One More Reason to Lose Weight

I told you about my knee-replacement surgery six weeks ago. I’m about 70% back to where I need to be in terms of strength and flexibility, and I’m feeling confident that I’ll get the joint back to 100% in the next month or two.

The first two weeks were very painful. The next week was somewhat better. Since then, what pain there is, is manageable.

During those first three weeks, I experienced something I’ve heard about a hundred times but never understood: cold sweats. This is when you wake up at night shivering in a puddle of perspiration. It’s an odd experience, but it had a benefit. I lost 18 pounds and I’m back to fitting in my “skinny” pants.

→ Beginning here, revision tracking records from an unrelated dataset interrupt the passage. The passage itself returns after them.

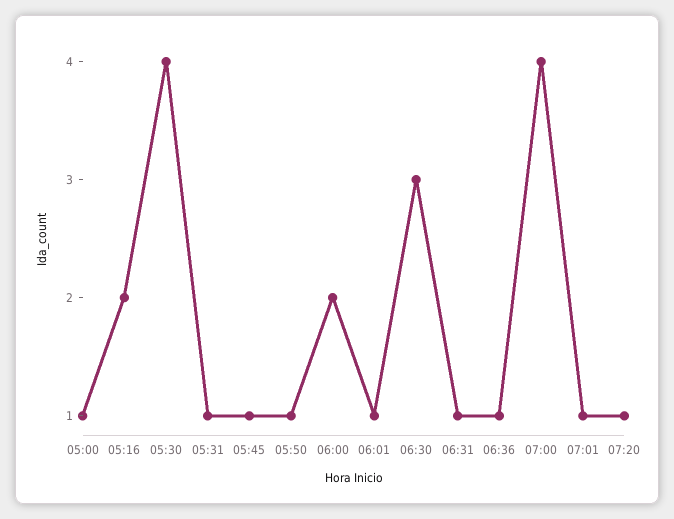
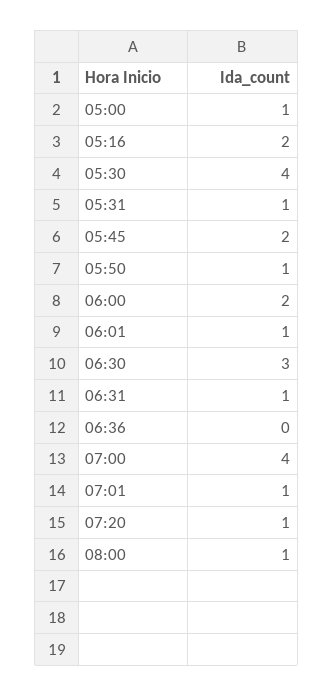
05:45: 1 -> 2
06:36: 1 -> 0
08:00: none -> 1

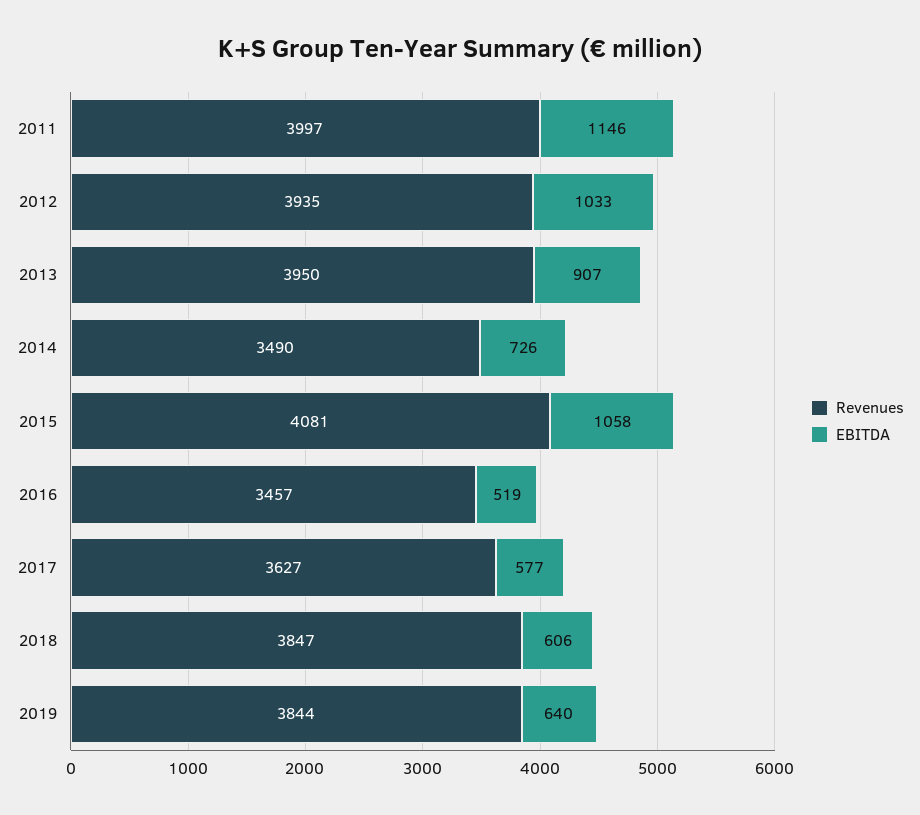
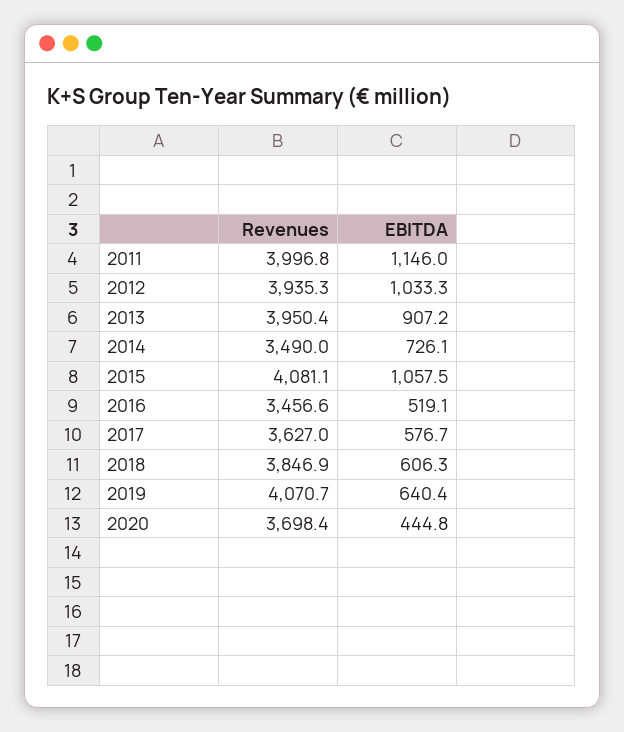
Revenues, 2019: 3844 -> 4070.7
Revenues, 2020: none -> 3698.4
EBITDA, 2020: none -> 444.8

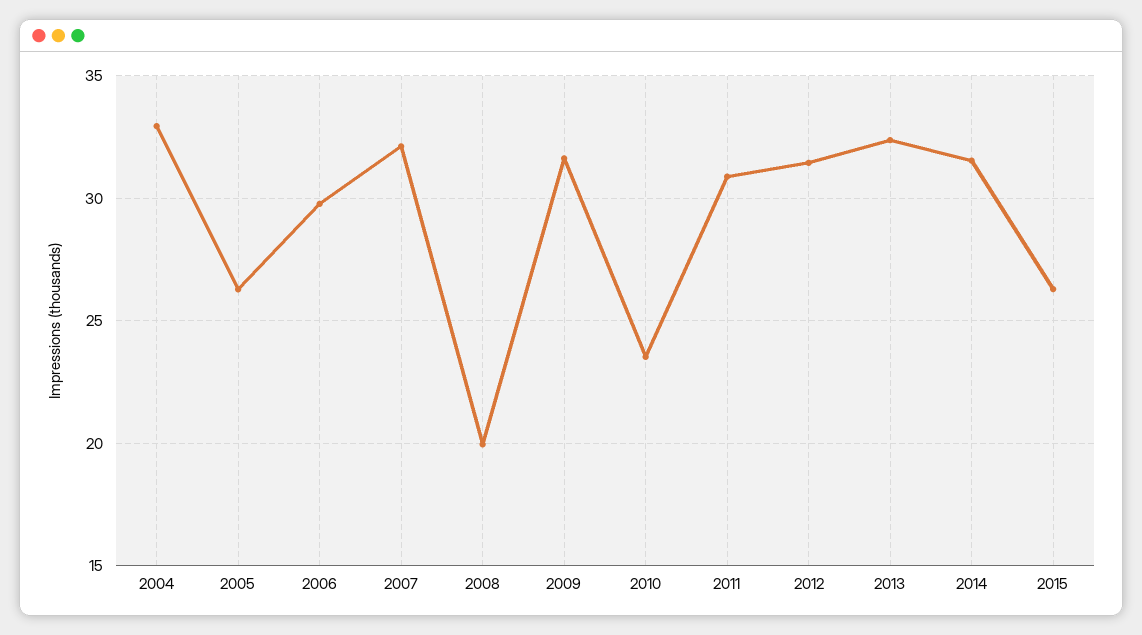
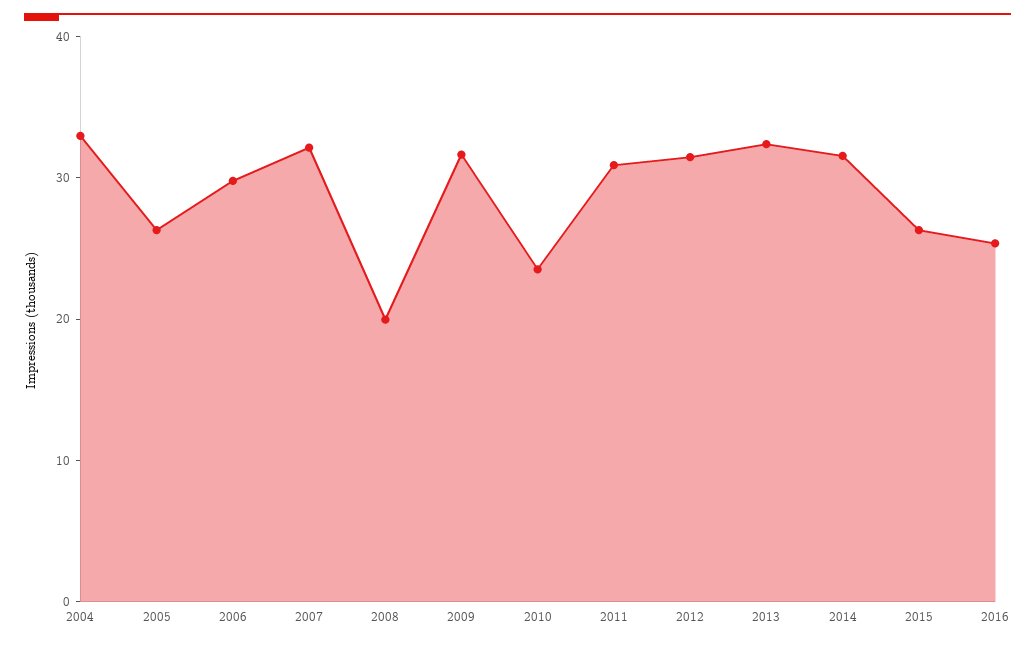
2016: none -> 26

We’ve all heard that losing weight is helpful in lessening joint pain. As this clip explains, one of the advantages of losing weight after a knee operation is that for every pound you lose, you reduce the strain on your knees by four pounds. (And the stress on your hips by six.)

 

Briefly Noted 

* The science behind sound therapy. Click here.

* Birds: A secret weapon in your fight against anxiety. Click here.

* The Booze Effect: What happens when you stop at one glass of wine a day? Click here.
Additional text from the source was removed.